Depuis son accession à la magistrature suprême, le président de la République, Romuald Wadagni, a multiplié les déplacements à l’étranger dans le cadre de sa diplomatie présidentielle. Diplomatie économique, participation à des sommets internationaux, visites de travail ou rencontres bilatérales, les occasions ne manquent pas pour le chef de l’État de porter la voix du Bénin sur la scène internationale. Si les premières missions officielles ont bénéficié d’une communication relativement soutenue, force est de constater que, depuis quelques semaines, une certaine opacité s’installe autour des voyages du chef de l’État.
Il devient de plus en plus difficile pour les citoyens de suivre avec précision les déplacements du président. Tantôt les communiqués annonçant un voyage sont publiés avec plusieurs heures de retard, tantôt ils ne sont diffusés qu’à un cercle restreint de médias. Plus préoccupant encore, certains déplacements ne donnent lieu qu’à la diffusion de quelques photographies ou d’une courte vidéo récapitulative publiées sur les réseaux sociaux, sans aucune explication détaillée sur les objectifs poursuivis, les personnalités rencontrées, les accords conclus ou les bénéfices attendus pour le Bénin.
Cette situation ne rime pas avec les caractéristiques d’une gouvernance où la transparence constitue un élément essentiel. Lorsqu’un chef d’État effectue une mission à l’étranger, il ne voyage pas à titre personnel. Il est l’ambassadeur de toute une Nation. Les ressources publiques mises à disposition pour ces déplacements imposent un devoir de reddition de compte aux citoyens qui sont en droit de connaître les retombées de ces missions diplomatiques. Le silence observé du côté du gouvernement empire la situation. La ministre des Affaires étrangères, Corinne Amori Brunet, reste discrète sur les enjeux diplomatiques des différentes missions présidentielles.
De son côté, le ministre de l’Économie, chargé notamment de la mobilisation des ressources extérieures et de la gestion de la dette, Hugues Oscar Lokossou, ne communique point sur les éventuelles impacts économiques, financiers ou les partenariats obtenus à l’issue de ces déplacements. Il faut se rappeler. Sous la présidence de Patrice Talon, les voyages officiels donnaient lieu à des points de presse animés par le ministre des Affaires étrangères d’alors, Aurélien Agbénonci, ou son successeur Adjadi Bakari . Ces rencontres avec les médias permettaient de présenter les résultats des missions, d’expliquer les enjeux des accords signés et de répondre aux préoccupations de l’opinion.

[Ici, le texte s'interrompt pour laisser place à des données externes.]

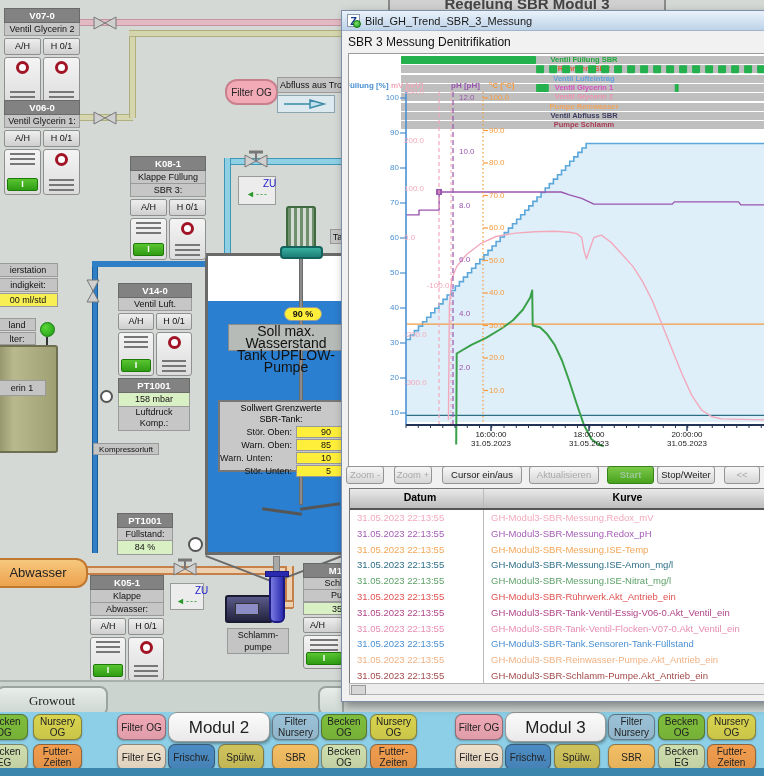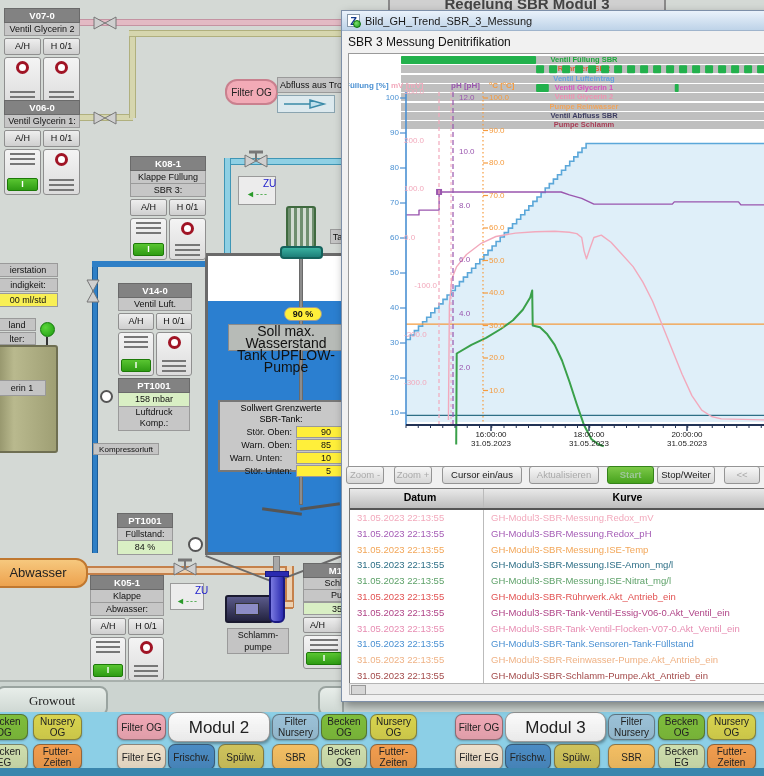"-100.0" div.tick { left: 48px -> 69px; text-align: right -> center }
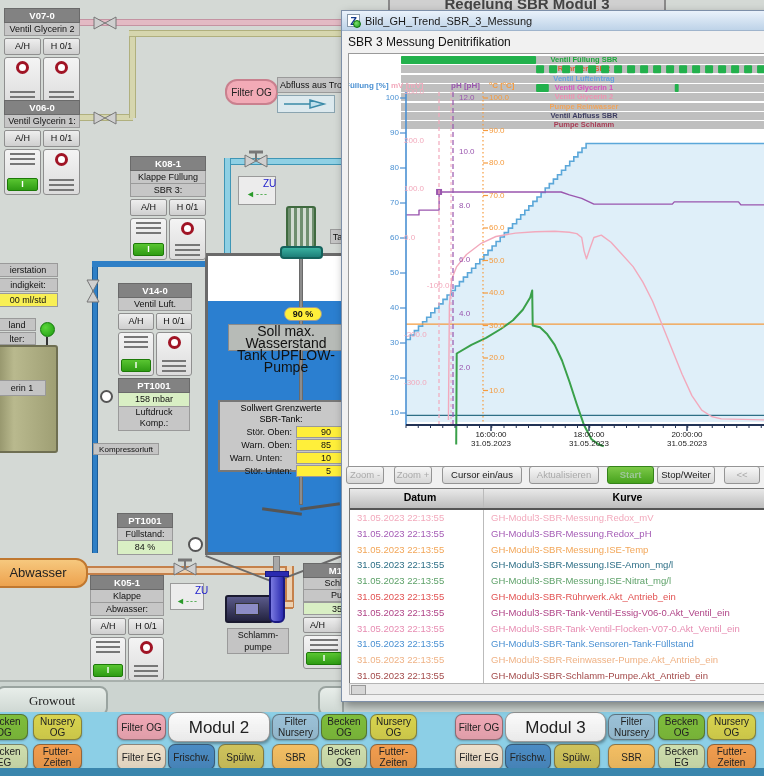"Warn. Unten:" div { text-align: center -> left }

Sous le président de la République Romuald Wadagni, cette pratique semble avoir disparu. Or, une communication institutionnelle ne saurait se limiter à la publication de quelques images sélectionnées sur les réseaux sociaux. Les citoyens attendent des annonces fortes, des informations précises, des chiffres, des engagements, des résultats et des perspectives. Dans les grandes démocraties, les agendas officiels des chefs d’État sont régulièrement rendus publics, les objectifs des missions sont clairement expliqués et un compte rendu détaillé est présenté au retour afin que les populations puissent apprécier les résultats obtenus. A défaut, cette situation donne droit aux spéculations, rumeurs et interprétations les plus diverses.
Il est clair que les déplacements des chefs d’État ne relèvent pas de secret d’État. Le gouvernement gagnerait donc à instaurer une véritable politique de communication autour des déplacements du chef de l’État dont la publication préalable de l’agenda officiel, la présentation des objectifs poursuivis, le point de presse au terme des missions et diffusion des accords ou engagements obtenus.